A União Europeia, em face do desacordo entre as Partes, solicitou que a questão fosse remetida para a negociação multilateral, a fim de determinar se a nova diretiva estava em conformidade com as decisões da OSC, como já havia ocorrido em casos semelhantes no passado, recorrendo ao art. 21.5 do ESC, e que estava pronta para iniciar os procedimentos multilaterais com os Estados Unidos e o Canadá. O Canadá declarou que, embora tenha apresentado uma sugestão para discussões bilaterais, a União Europeia não tinha respondido a sua sugestão, continuando aberto para discussões, mas que não haveria base para remoção de suas medidas de retaliação. Os Estados Unidos declararam que não havia uma forma de adequar a diretiva europeia às recomendações do OSC e, no que se refere à negociação multilateral, que estariam prontos para enfrentar a questão conjuntamente com outras questões pendentes relacionadas ao embargo à carne americana (OMC, DS 26).

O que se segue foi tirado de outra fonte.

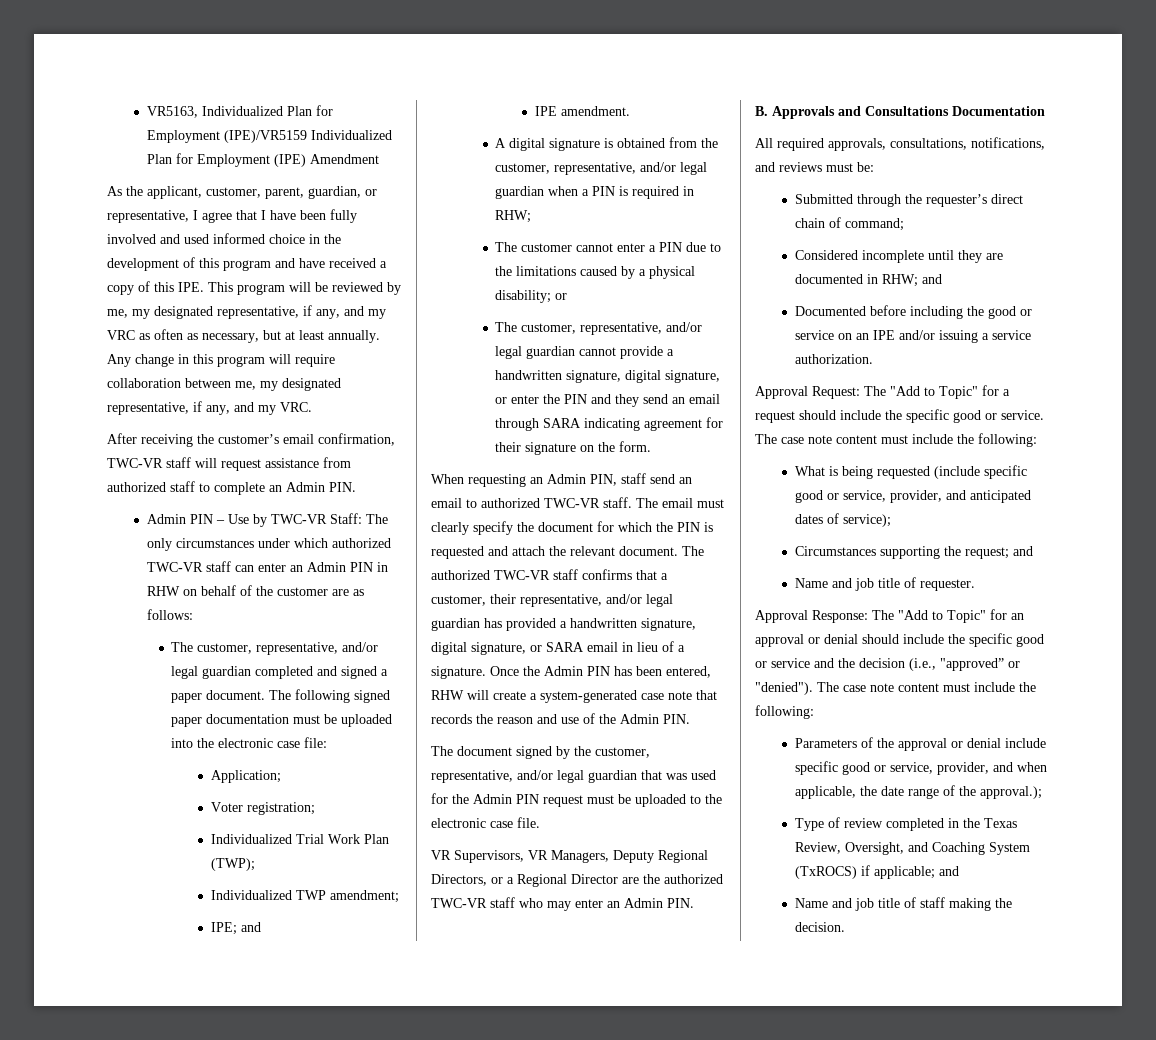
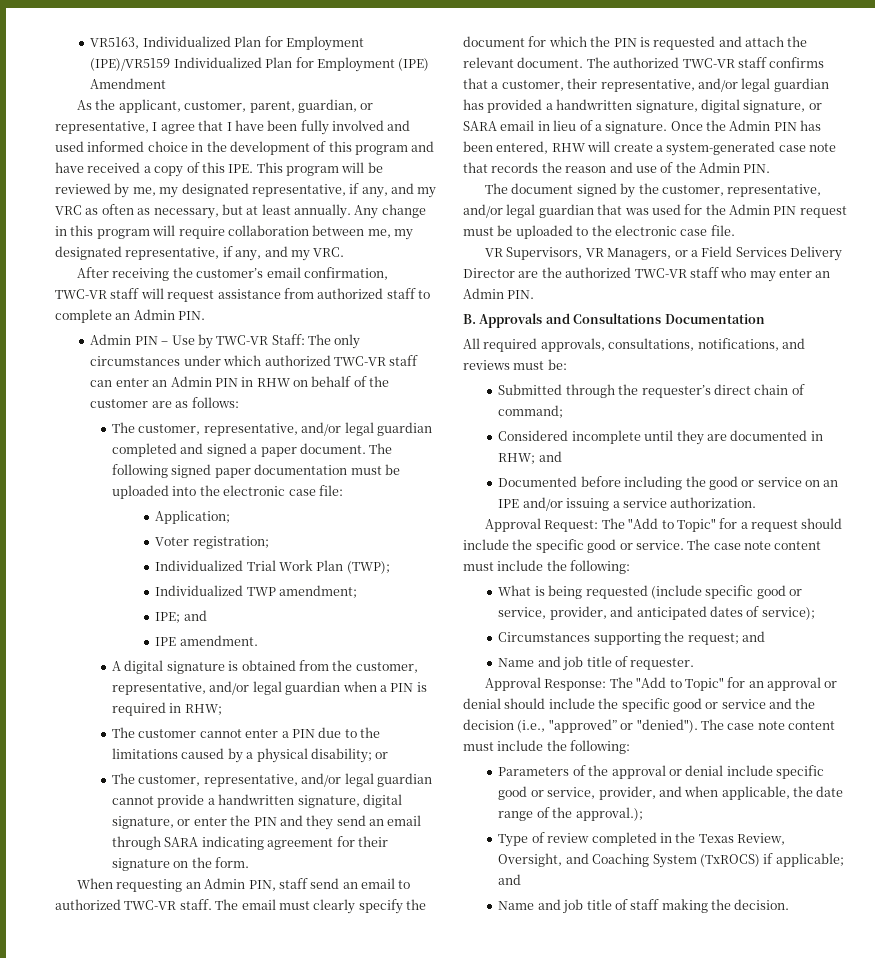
- VR Supervisors, VR Managers, Deputy Regional Directors, or a Regional Director are the authorized TWC-VR staff who may enter an Admin PIN.
+ VR Supervisors, VR Managers, or a Field Services Delivery Director are the authorized TWC-VR staff who may enter an Admin PIN.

Em 22 de dezembro de 2008, a União Europeia solicitou consultas ao abrigo do artigo 21.5 do ESC com os Estados Unidos e o Canadá; em 16 de janeiro de 2009, os Estados Unidos pediram para participar das consultas solicitadas pelo Canadá; e em 19 de janeiro de 2009 o Canadá pediu para participar das consultas solicitadas pelos Estados Unidos, não existindo ainda uma solução final para o litígio.

De qualquer forma, mesmo com a decisão do OSC contrária às medidas de proteção à saúde adotadas pela União Europeia, ficou claro que as mesmas seriam válidas, se estivessem fundamentadas em relatórios de risco e em padrões internacionais.

Este caso é emblemático porque foi o primeiro caso em que o princípio da precaução foi enfrentado pelo OSC e, ainda que a medida europeia tenha sido considerada carente de fundamentação científica, foi aceito como argumento do Membro em controvérsia. Conforme ressalva CRETELLA NETO (2003, p. 237-238), será preciso um número maior de

controvérsias submetidas ao OSC para que se possa estabelecer uma conclusão definitiva quanto ao acolhimento ou não do princípio da precaução pelo OSC. O que ocorreu no caso foi a condenação da União Europeia pela proibição à importação de carne bovina proveniente de plantel tratado com hormônios pelo fato de não ter sido capaz de produzir prova científica irrefutável dos danos causados pelos resíduos a seres humanos que a consumissem. Caso um único órgão científico de reputação internacional tivesse validado os argumentos da União Europeia, com grande probabilidade o resultado da controvérsia seria diferente, e o princípio da precaução poderia ser considerado como aceito pelo OSC.

Para NEUMAYER (2004, p. 6), a incorporação do princípio da precaução pelas regras da OMC é fundamentalmente insatisfatória, principalmente porque o princípio da precaução somente é encontrado em um acordo do ordenamento da OMC que é o acordo SPS, dificultando seriamente a atuação dos Membros quando as medidas restritivas ao comércio para a proteção do meio ambiente e da saúde humana precisam ser justificadas fora dos limites deste acordo. A consequência deste insatisfatório tratamento da incerteza científica perante os acordos da OMC é que sua jurisprudência tornou-se contaminada por decisões que parecem insensíveis ao meio ambiente e à saúde humana, tal como ocorreu neste caso julgado pelo Órgão de Apelação, ao decidir que a proibição à importação de carne tratada com hormônios incorreu em violação às regras da OMC, mesmo tendo a proibição sido estendida de maneira equânime aos produtores nacionais.